Re: [PATCH 3/3] nvme: Enable autonomous power state transitions

From: Andy Lutomirski
Date: Mon Aug 29 2016 - 19:17:40 EST


On Aug 29, 2016 8:07 AM, "J Freyensee"
<james_p_freyensee@xxxxxxxxxxxxxxx> wrote:
>
> On Mon, 2016-08-29 at 02:25 -0700, Andy Lutomirski wrote:
> > NVME devices can advertise multiple power states. These states can
> > be either "operational" (the device is fully functional but possibly
> > slow) or "non-operational" (the device is asleep until woken up).
> > Some devices can automatically enter a non-operational state when
> > idle for a specified amount of time and then automatically wake back
> > up when needed.
> >
> > The hardware configuration is a table. For each state, an entry in
> > the table indicates the next deeper non-operational state, if any,
> > to autonomously transition to and the idle time required before
> > transitioning.
> >
> > This patch teaches the driver to program APST so that each
> > successive non-operational state will be entered after an idle time
> > equal to 100% of the total latency (entry plus exit) associated with
> > that state. A sysfs attribute 'apst_max_latency_ns' gives the
> > maximum acceptable latency in ns; non-operational states with total
> > latency greater than this value will not be used.

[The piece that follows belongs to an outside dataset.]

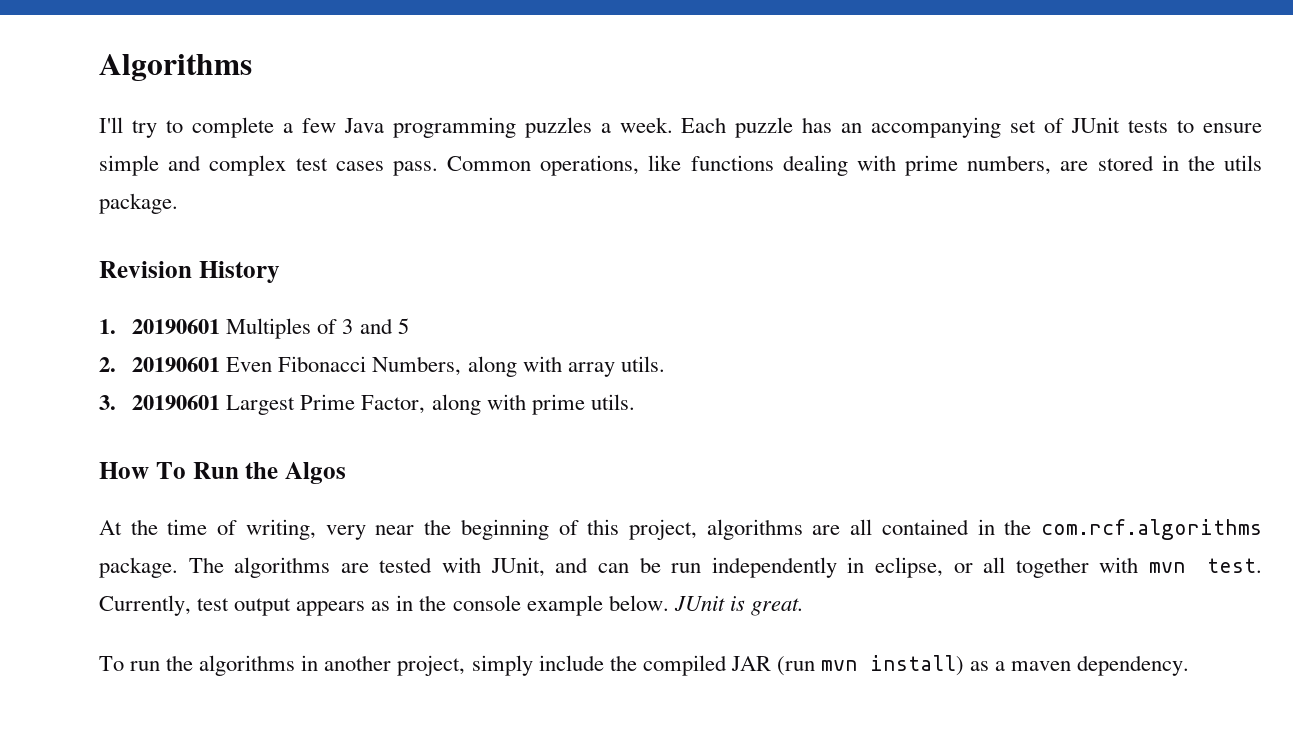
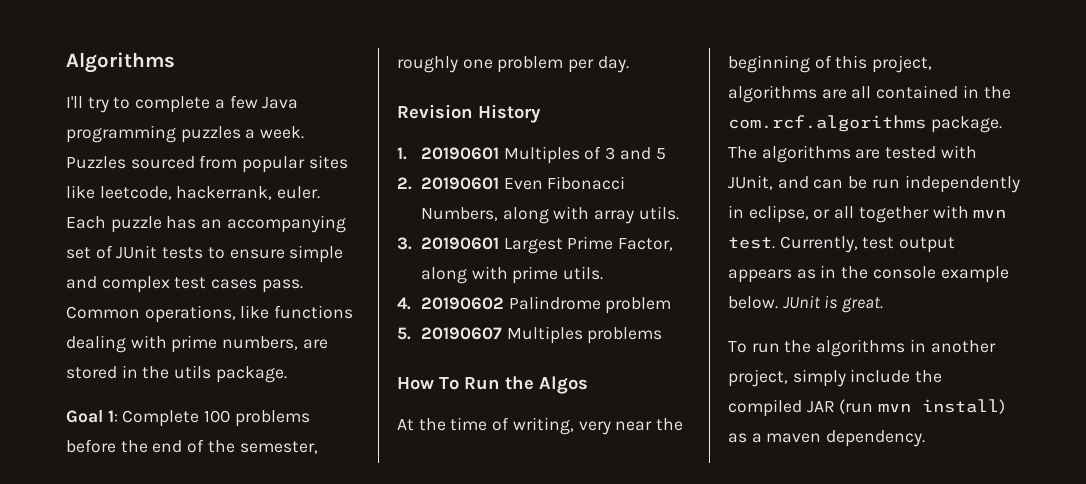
+ Puzzles sourced from popular sites like leetcode, hackerrank, euler.
+ Goal 1: Complete 100 problems before the end of the semester, roughly one problem per day.
+ 4. 20190602 Palindrome problem
+ 5. 20190607 Multiples problems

As a special
> > case, apst_max_latency_ns=0 will disable APST entirely.
> >
> > On hardware without APST support, apst_max_latency_ns will not be
> > exposed in sysfs.
> >
> > In theory, the device can expose "default" APST table, but this
> > doesn't seem to function correctly on my device (Samsung 950), nor
> > does it seem particularly useful. There is also an optional
> > mechanism by which a configuration can be "saved" so it will be
> > automatically loaded on reset. This can be configured from
> > userspace, but it doesn't seem useful to support in the driver.
> >
> > On my laptop, enabling APST seems to save nearly 1W.
> >
> > The hardware tables can be decoded in userspace with nvme-cli.
> > 'nvme id-ctrl /dev/nvmeN' will show the power state table and
> > 'nvme get-feature -f 0x0c -H /dev/nvme0' will show the current APST
> > configuration.
> >
> > Signed-off-by: Andy Lutomirski <luto@xxxxxxxxxx>
> > ---
> > drivers/nvme/host/core.c | 167
> > +++++++++++++++++++++++++++++++++++++++++++++++
> > drivers/nvme/host/nvme.h | 6 ++
> > include/linux/nvme.h | 6 ++
> > 3 files changed, 179 insertions(+)
> >
> > diff --git a/drivers/nvme/host/core.c b/drivers/nvme/host/core.c
> > index 3f7561ab54dc..042137ad2437 100644
> > --- a/drivers/nvme/host/core.c
> > +++ b/drivers/nvme/host/core.c
> > @@ -1223,6 +1223,98 @@ static void nvme_set_queue_limits(struct
> > nvme_ctrl *ctrl,
> > blk_queue_write_cache(q, vwc, vwc);
> > }
> >
> > +static void nvme_configure_apst(struct nvme_ctrl *ctrl)
> > +{
> > + /*
> > + * APST (Autonomous Power State Transition) lets us program
> > a
> > + * table of power state transitions that the controller will
> > + * perform automatically. We configure it with a simple
> > + * heuristic: we are willing to spend at most 2% of the time
> > + * transitioning between power states. Therefore, when
> > running
> > + * in any given state, we will enter the next lower-power
> > + * non-operational state after waiting 100 * (enlat + exlat)
> > + * microseconds, as long as that state's total latency is
> > under
> > + * the requested maximum latency.
> > + *
> > + * We will not autonomously enter any non-operational state
> > for
> > + * which the total latency exceeds
> > apst_max_latency_ns. Users
> > + * can set apst_max_latency_ns to zero to turn off APST.
> > + */
> > +
> > + unsigned apste;
> > + struct nvme_feat_auto_pst *table;
> > + int ret;
> > +
> > + if (!ctrl->apsta)
> > + return; /* APST isn't supported. */
> > +
> > + if (ctrl->npss > 31) {
> > + dev_warn(ctrl->device, "NPSS is invalid; disabling
> > APST\n");
>
> Quick question. A little bit below in a later if() block, apste is set
> to 0 to turn off APST, which is to be used later in a
> nvme_set_features() call to actually turn it off. You wouldn't want to
> also set apste to zero too and call a nvme_set_features() to "disable
> APST"?
>
> I guess I'm a little confused on the error statement, "disabling APST",
> when it doesn't seem like anything is being done to actually disable
> APST, it's just more of an invalid state retrieved from the HW.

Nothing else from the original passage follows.